Patricia Cornwell – Scarpetta11 – The Last Precinct

It is an unusual name of a lineage I really don’t know much about. The Scarpettas have lived in this country for two gener­ations, or so my mother claims, but I don’t know who these other Scarpettas are. I have never met them. I have been told we are traced back to Verona, that my ancestors were farmers and railway workers. I do know for a fact that I have only one sibling, a younger sister named Dorothy. She was briefly mar­ried to a Brazilian twice her age who supposedly fathered Lucy. I say supposedly, because when it comes to Dorothy, only DNA would convince me of who she happened to be in bed with on the occasion my niece was conceived. My sister’s fourth marriage was to a Farinelli, and after that Lucy stopped changing her name. Except for my mother, I am the only Scar-petta left, as far as I know.

Marino brakes at formidable black iron gates and his big arm stretches out to stab an intercom button. An electronic buzz and a loud click, and the gates slowly open like a raven’s wings. I don’t know why Anna left her homeland for Virginia and never married. I have never asked her why she set up a psychiatric practice in this modest southern city when she could have gone anywhere. I don’t know why I am suddenly wondering about her life. Thoughts are odd misfires. I care­fully get out of Marino’s truck and step down on granite pavers. It is as if I am having software problems. All sorts of files are being opened and closed unprovoked, and system messages are flashing. I am not sure of Anna’s exact age, only that she is in her mid-seventies. As far as I know, she has never told me where she went to college or medical school. We have shared opinions and information for years, but rarely our vul­nerabilities and intimate facts.

It suddenly bothers me considerably that I know so little about Anna, and I feel ashamed as I make my way up her neatly swept front steps, one at a time, sliding my good hand along the frigid iron railing. She opens the front door and her keen face softens, She looks at my thick, crooked cast and blue sling, and meets my eyes. “Kay, I am so glad to see you,” she says, greeting me the same way she always does.

“How’ya doin’, Dr. Zenner!” Marino announces. His en- thusiasm is overblown as he goes out of his way to show how popular and charming he is and how little I matter to him. “Something sure smells mmm-mmm-good. You cooking for me again?”

“Not tonight, Captain.” Anna has no interest in him or his bluster. She kisses both of my cheeks, careful of my injury and not hugging me hard, but I feel her heart in the light touch of her fingers. Marino sets my bags inside the foyer on a splendid silk rug beneath a crystal chandelier that sparkles like ice forming in space.

“You can take some soup with you,” she tells Marino. “There is plenty. Very healthy. No fat.”

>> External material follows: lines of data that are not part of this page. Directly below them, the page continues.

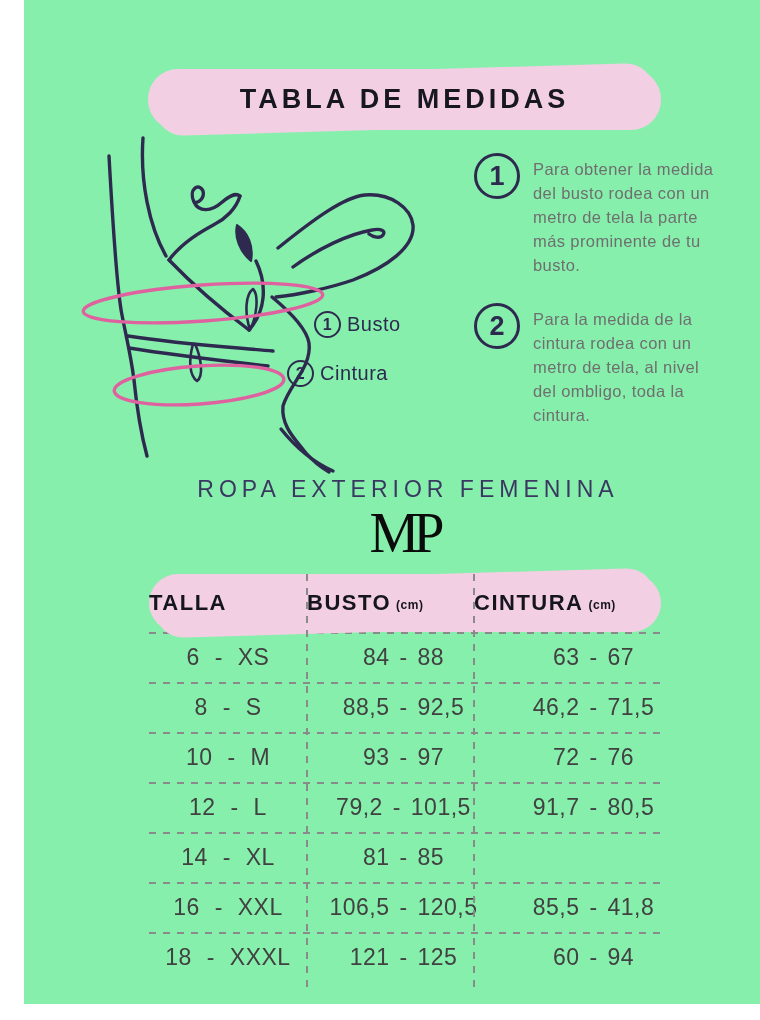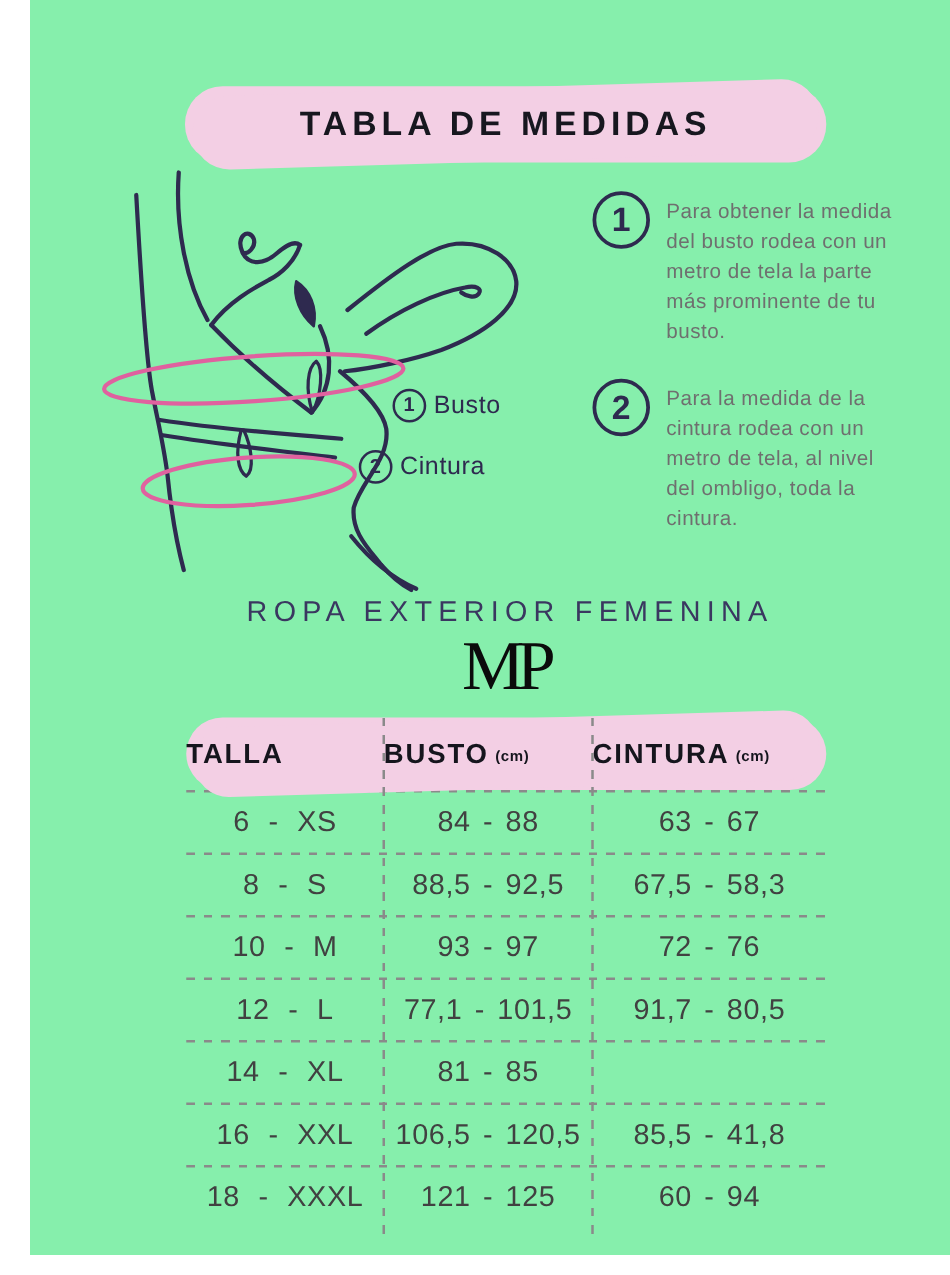--- a/index.html
+++ b/index.html
@@ -52,21 +52,21 @@
   .size-table { position:absolute; left:125px; top:574px; width:512px; }
   .t-head { position:relative; height:58px; display:grid;
     grid-template-columns:158px 167px 187px; }
   .t-head-blob { left:0; top:0; width:512px; height:58px; border-radius:29px; }
   .th { position:relative; z-index:1; display:flex; align-items:center;
     justify-content:flex-start; gap:5px; font-size:22px; font-weight:700;
     letter-spacing:1.5px; color:#15151d; }
   .th .unit { font-size:12px; letter-spacing:0.5px; margin-top:4px; }
   .t-row { display:grid; grid-template-columns:158px 167px 187px; height:50px;
     background-image:repeating-linear-gradient(90deg,#8a8a8a 0 7px,transparent 7px 14px);
-    background-size:100% 2px; background-repeat:no-repeat; background-position:0 0; }
+    background-size:100% 2px; background-repeat:no-repeat; background-position:0 0;gap:13px; }
   .td { display:flex; align-items:center; justify-content:center; font-size:23px;
     color:#414141; letter-spacing:0.5px; word-spacing:3px; }
   .td-talla { word-spacing:8px; }
   .vline { position:absolute; top:0; width:2px; height:420px; z-index:2;
     background-image:repeating-linear-gradient(180deg,#8a8a8a 0 7px,transparent 7px 14px); }
   .vline-1 { left:157px; }
   .vline-2 { left:324px; }
 </style>
 </head>
 <body>
@@ -156,30 +156,30 @@
     </div>
 
     <div class="t-row">
       <div class="td td-talla">6 - XS</div>
       <div class="td">84 - 88</div>
       <div class="td">63 - 67</div>
     </div>
     <div class="t-row">
       <div class="td td-talla">8 - S</div>
       <div class="td">88,5 - 92,5</div>
-      <div class="td">67,5 - 58,3</div>
+      <div class="td">46,2 - 71,5</div>
     </div>
     <div class="t-row">
       <div class="td td-talla">10 - M</div>
       <div class="td">93 - 97</div>
       <div class="td">72 - 76</div>
     </div>
     <div class="t-row">
       <div class="td td-talla">12 - L</div>
-      <div class="td">77,1 - 101,5</div>
+      <div class="td">79,2 - 101,5</div>
       <div class="td">91,7 - 80,5</div>
     </div>
     <div class="t-row">
       <div class="td td-talla">14 - XL</div>
       <div class="td">81 - 85</div>
     </div>
     <div class="t-row">
       <div class="td td-talla">16 - XXL</div>
       <div class="td">106,5 - 120,5</div>
       <div class="td">85,5 - 41,8</div>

“If it don’t got fat, it’s against my religion. I’m gonna head out.” He avoids looking at me.

“Where is Lucy?” Anna helps me off with my coat, and I struggle to pull the sleeve over the cast, and then am dismayed to realize I still have my old lab coat on. “You have no auto­graphs on it,” she says to me, because no one has signed my plaster and no one ever will. Anna has an arid, elitist sense of humor. She can be very funny without so much as a hint of a smile, and if one is not attentive and quick-witted, he will completely miss the joke.

“Yeur joint ain’t nice enough so she’s at the Jefferson,” Marino ironically comments.

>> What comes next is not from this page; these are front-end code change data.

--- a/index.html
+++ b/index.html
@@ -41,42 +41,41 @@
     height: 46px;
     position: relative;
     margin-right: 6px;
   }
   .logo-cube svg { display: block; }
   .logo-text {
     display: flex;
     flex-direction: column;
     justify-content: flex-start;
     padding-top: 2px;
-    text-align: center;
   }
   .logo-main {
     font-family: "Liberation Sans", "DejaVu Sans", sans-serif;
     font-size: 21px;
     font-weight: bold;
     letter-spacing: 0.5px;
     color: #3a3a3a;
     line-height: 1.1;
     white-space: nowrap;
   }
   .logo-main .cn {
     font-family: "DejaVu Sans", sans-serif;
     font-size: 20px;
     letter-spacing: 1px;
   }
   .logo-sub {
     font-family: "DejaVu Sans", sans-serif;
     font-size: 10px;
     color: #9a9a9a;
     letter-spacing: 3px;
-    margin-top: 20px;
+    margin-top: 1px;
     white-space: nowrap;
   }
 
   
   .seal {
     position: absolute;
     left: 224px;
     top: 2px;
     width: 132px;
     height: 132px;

Anna goes inside the hall closet to hang up my coat. My nervous energy is dissipating fast. Depression tightens its grip on my chest and increases pressure around my heart. Marino continues to pretend I don’t exist.

“Of course, she can stay here. She is always welcome and I would very much like to see her,” Anna says to me. Her Ger­man accent has not softened over the decades. She still talks in square meals, going to awkward angles to get a thought from her brain to her tongue and rarely using contractions. I have always believed she prefers German and speaks English because she has no choice.